Jacket Notes
Iarrive home from the book launch with a new love interest. Maybe it was the wine. I shouldn’t have had that second glass, we all know how it lowers the defences. Not that that’s any excuse. I know it was entirely my doing. Be that as it may, here I am with not one, but two ... shall we say ... prospects.
The one was a given, I knew I was going to purchase the launch book,
The Season of Glass, the new novel by Rahla Xenopolous. But then the bookstore owner, who knows me and my weakness so well, said, “That book you were asking about just came in.”
It is Less, by Andrew Sean Greer, and it’s fresh and new, all decked out
with the gold stamp of the Pulitzer Prize 2018. The very many cover shouts are glowing and there’s the word “hilarious” — nothing does it for me like hilarious — and then “bedazzling” and “endearing”. I take both books. I get home and clamber over the mountain of unread and partially read books that I believe was, some time in the early 2000s, a small bedside table. On top is my avowed current partner —
Ken Barris’s award-winning
The Life of Worm & Other Misconceptions.
Ooh, I love it.
Properly, deeply love it. Wouldn’t leave it for anything. But this wouldn’t be leaving. It is a short story collection, and short story collections are by definition polyamorous. They don’t mind if you go off and frolic in other pastures for a bit. In fact, they expect it. After a dalliance, I find that I return to the relationship with renewed interest and delight.
Having made peace with a small break from Worm (it’s not you, it’s me, I tell him) I read the first few pages of
The Season of Glass.

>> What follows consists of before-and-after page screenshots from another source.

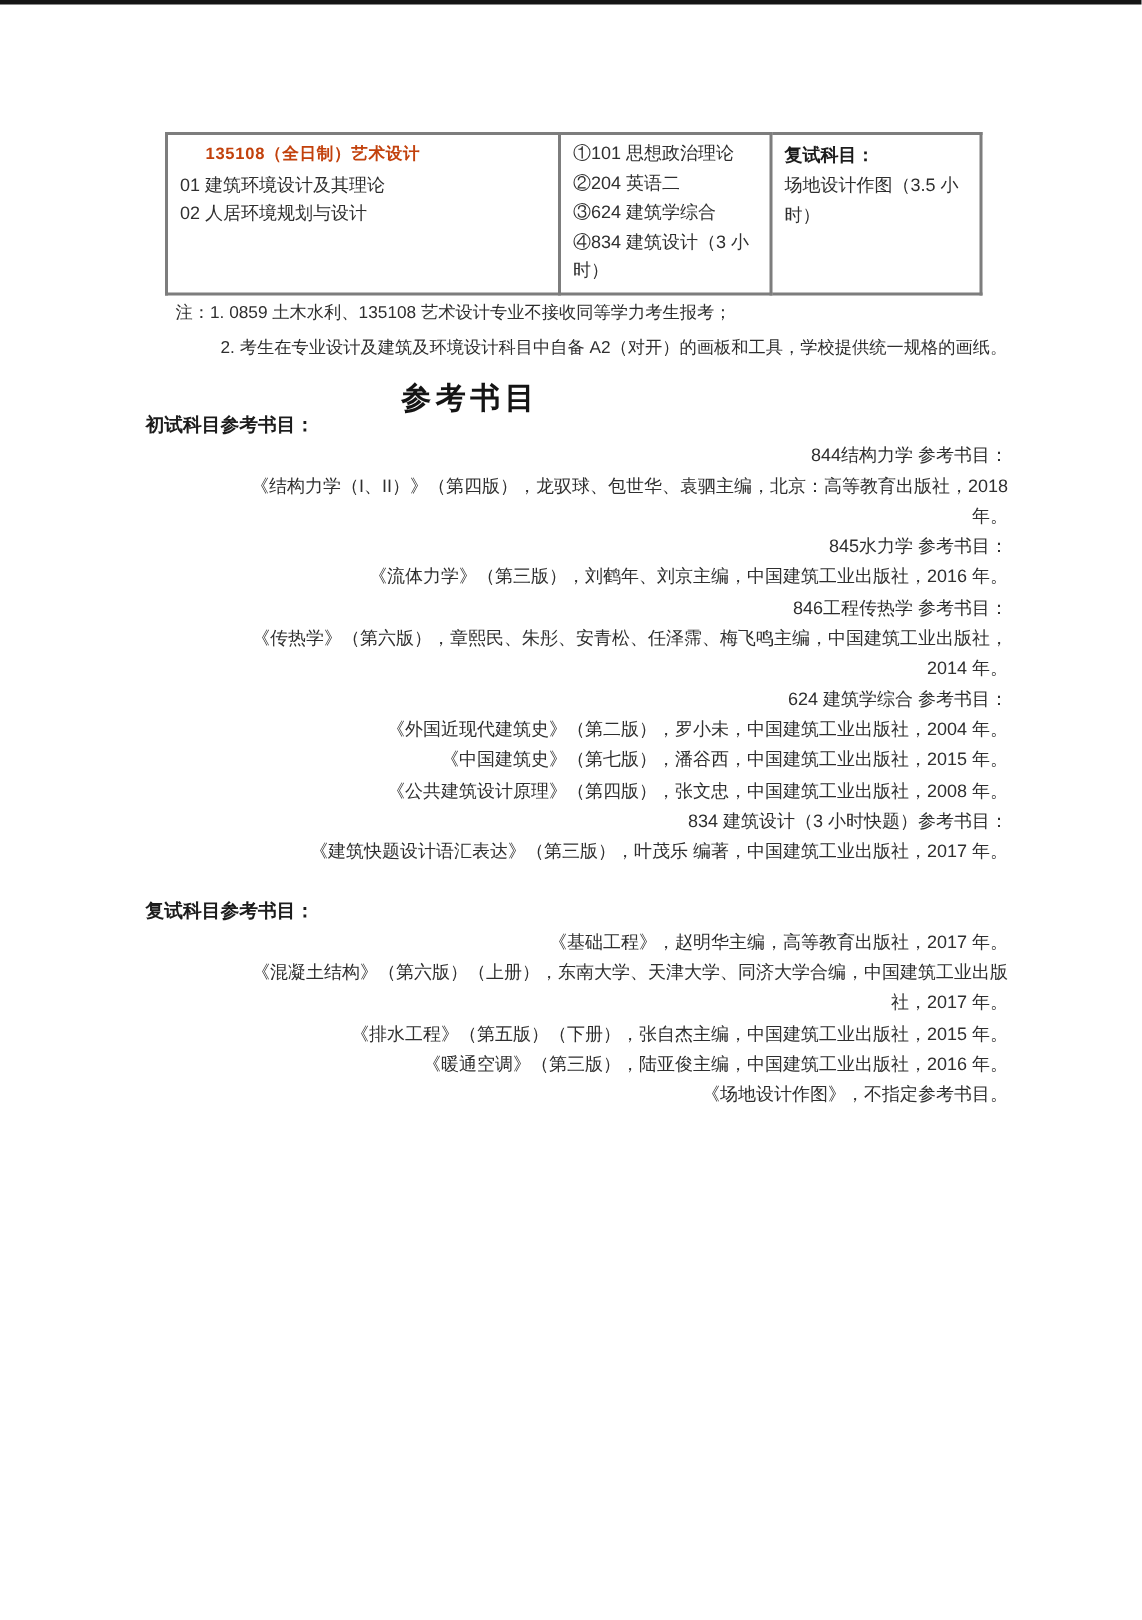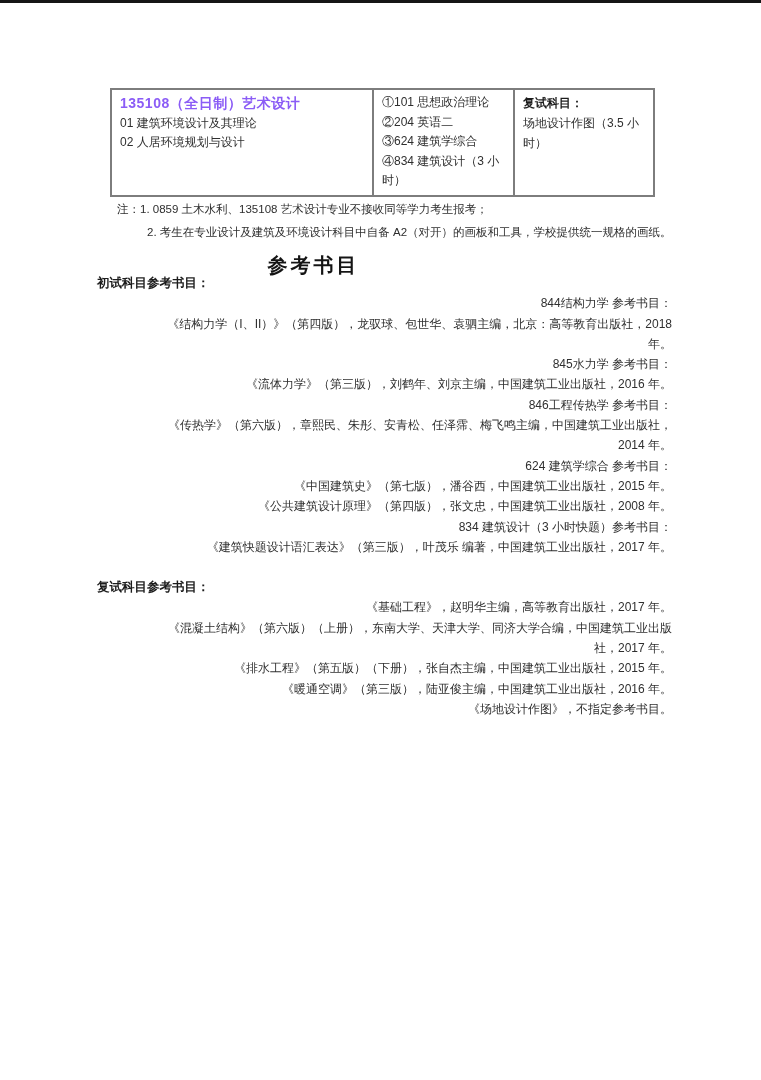"135108（全日制）艺术设计" .program-title { color: #8b5cf6 -> #c2410c; font-size: 14px -> 11px; margin-left: none -> 17px }
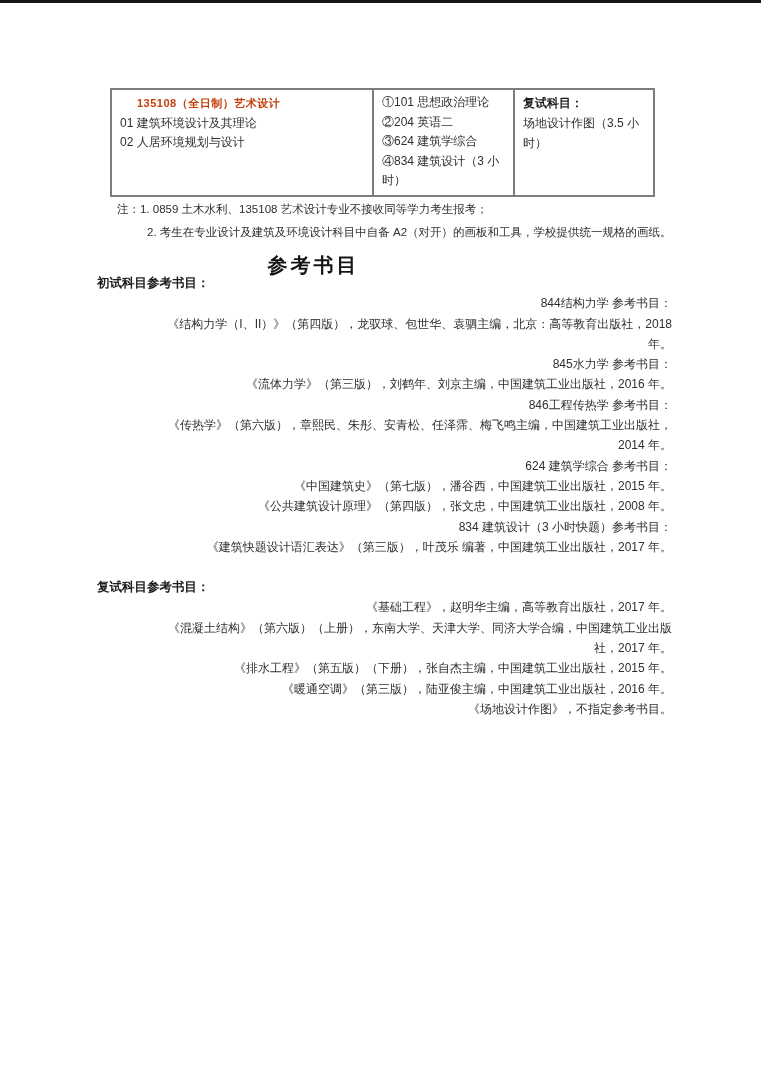"《外国近现代建筑史》（第二版），罗小未，中国建筑工业出版社，2004 年。" div.line { html: none -> <div>《外国近现代建筑史》（第二版），罗小未，中国建筑工业出版社，2004 年。</div> }
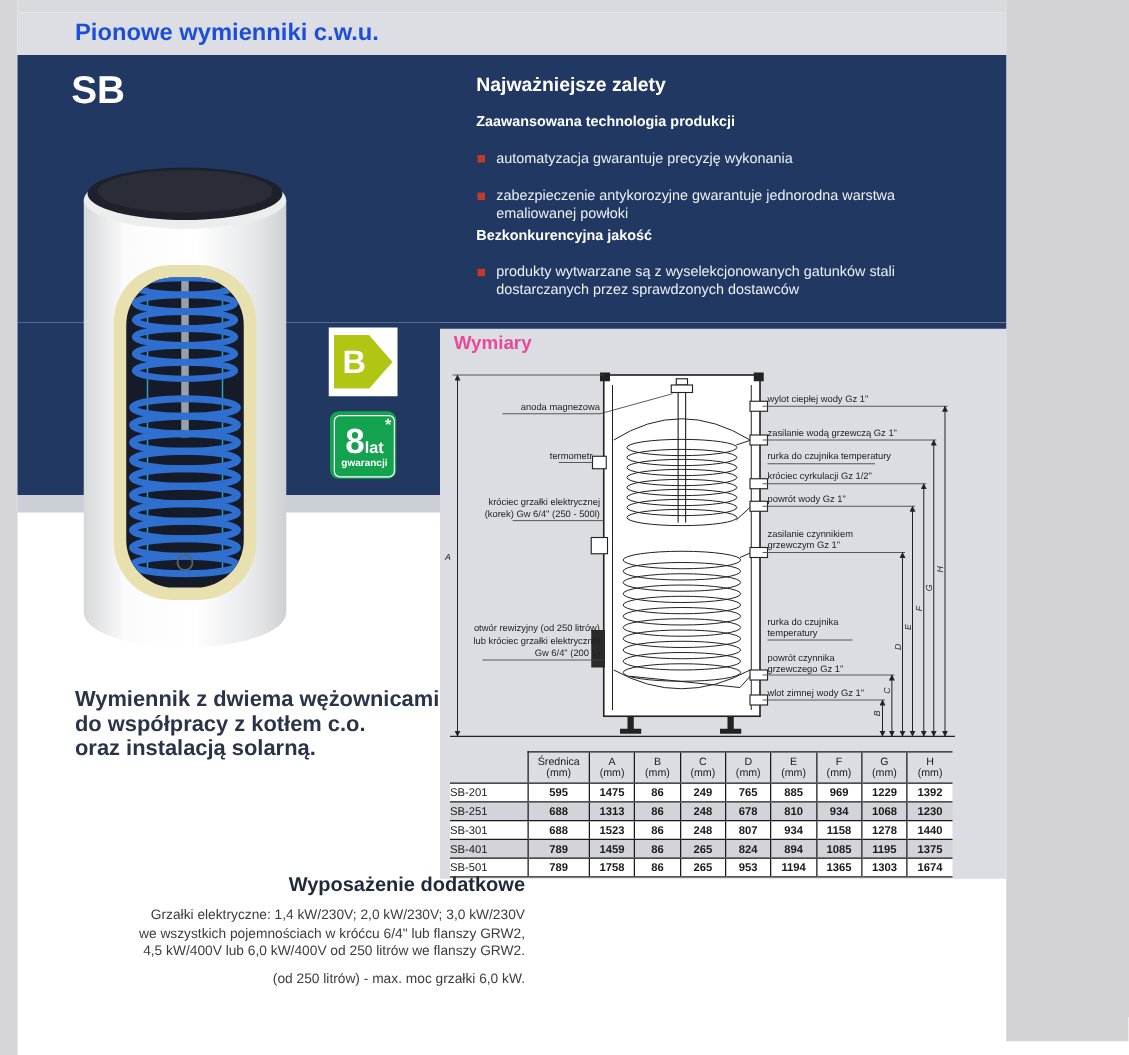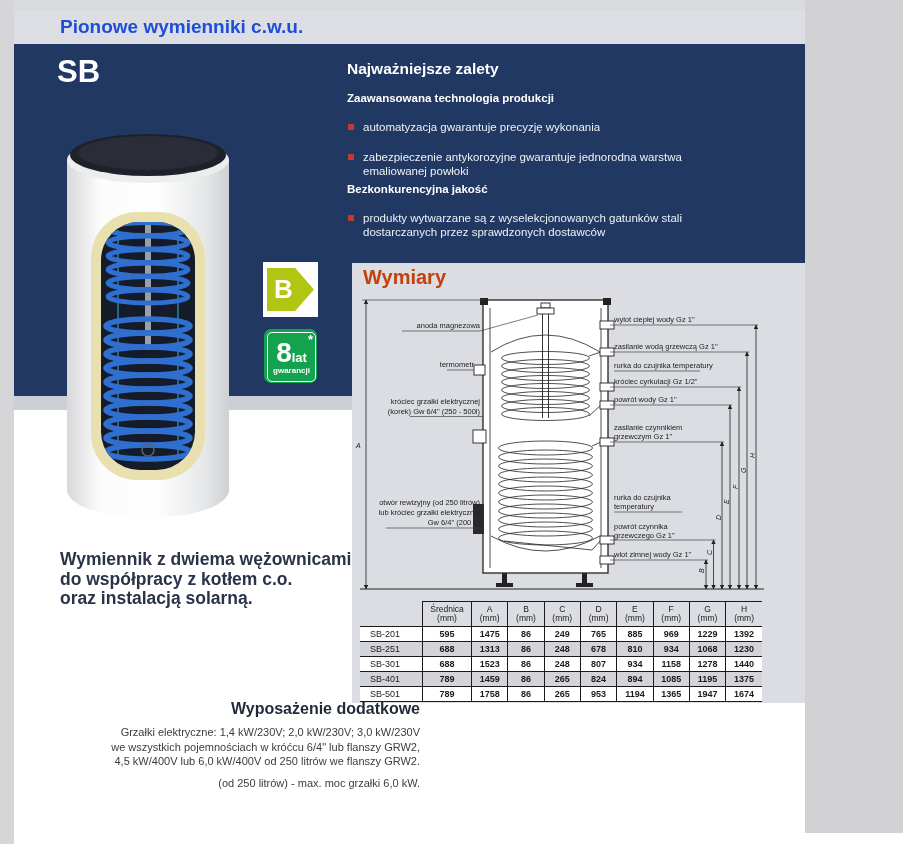"Najważniejsze zalety" .advantages { left: 347px -> 381px }
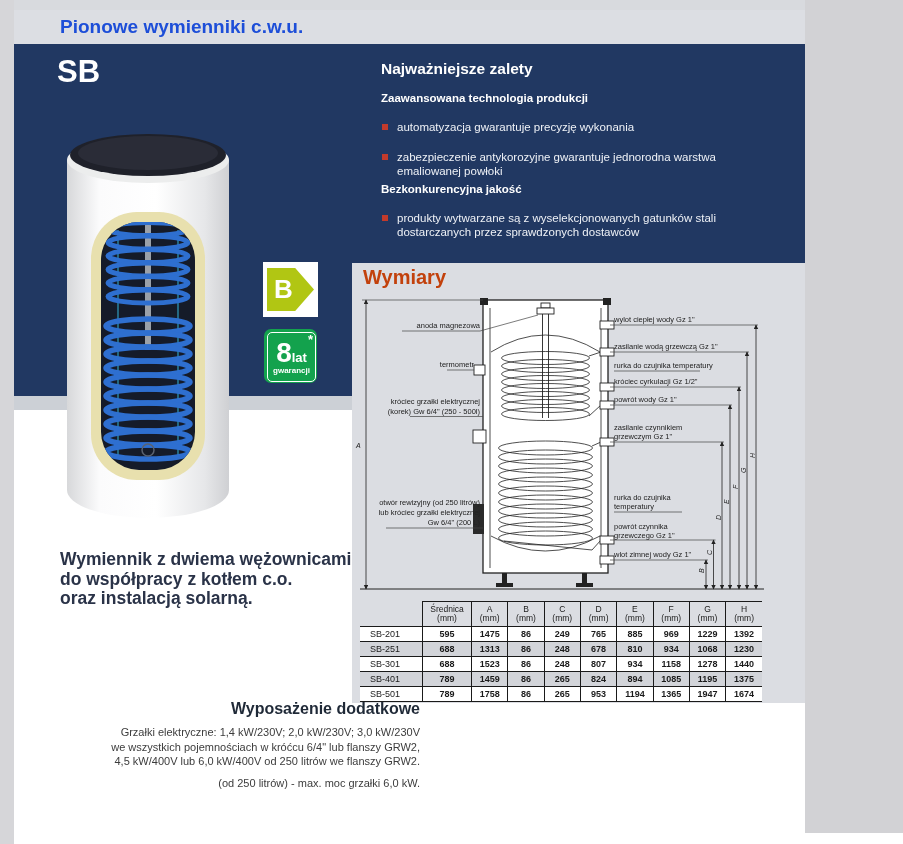"Wymiary" .wymiary-title { color: #c2410c -> #ec4899; font-size: 20px -> 15px }
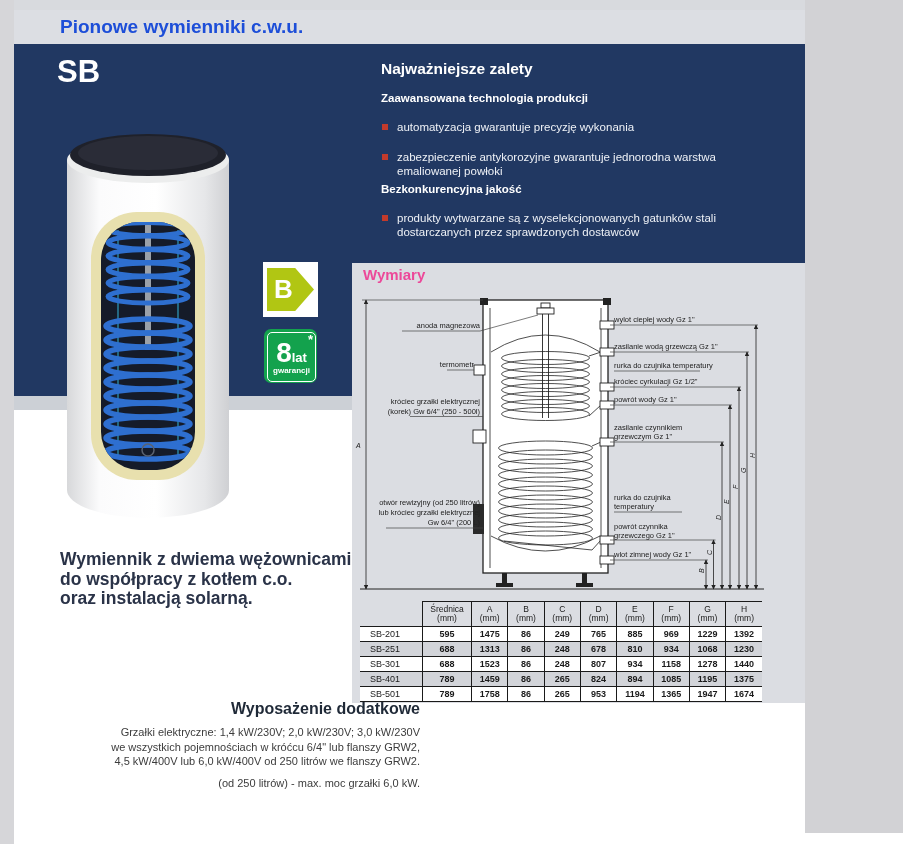"SB-201" td.model { padding-left: 10px -> 0 }
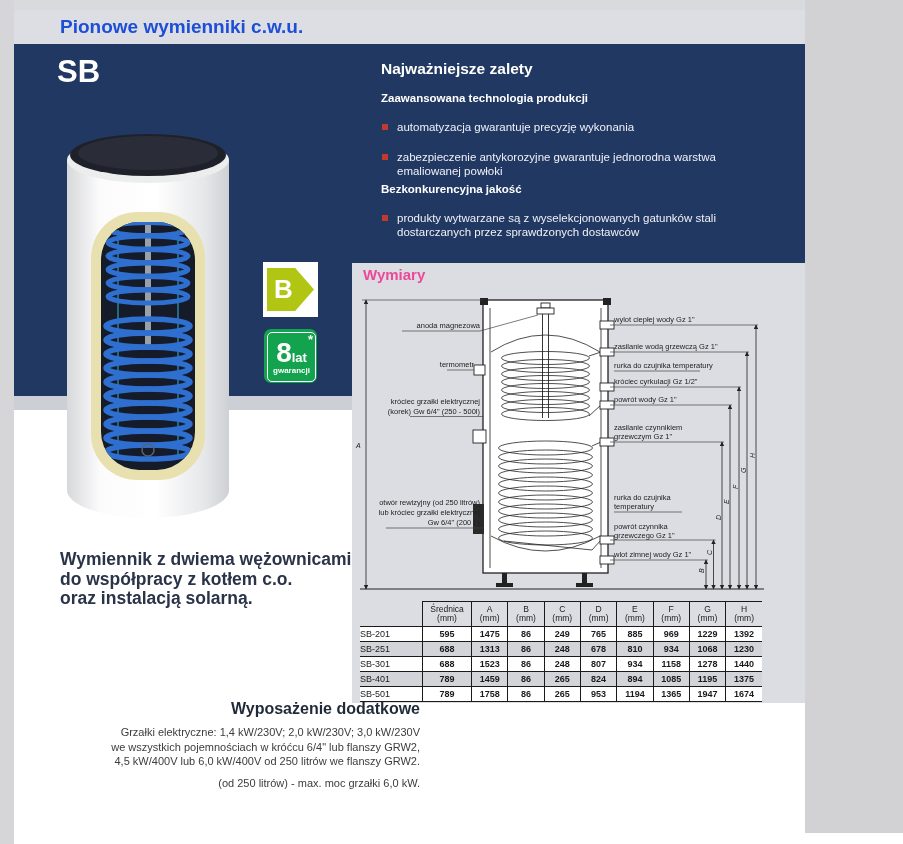"1947" td { text: 1947 -> 1303 }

You have to read the first pages on the night of the book launch. It’s the done thing. Well, it’s my done thing. The book’s a beauty, really a knock-out, but I’m not shallow, I don’t want to objectify my new love interest. It’s marvellous on the inside, too and though it’s early days, it feels like we’ve got something going.
This morning, when honest to God I should be working and not mucking around in bed with strange new books, I spot Less.
In the spirit of research and professionalism (I am after all a book reviewer, and we have responsibilities),
I open it up. Just a page or two. To see what all the fuss is about. I won’t lie. I’m intrigued.
Help me, then, with the eternal question of the reader — who’s going to get lucky tonight?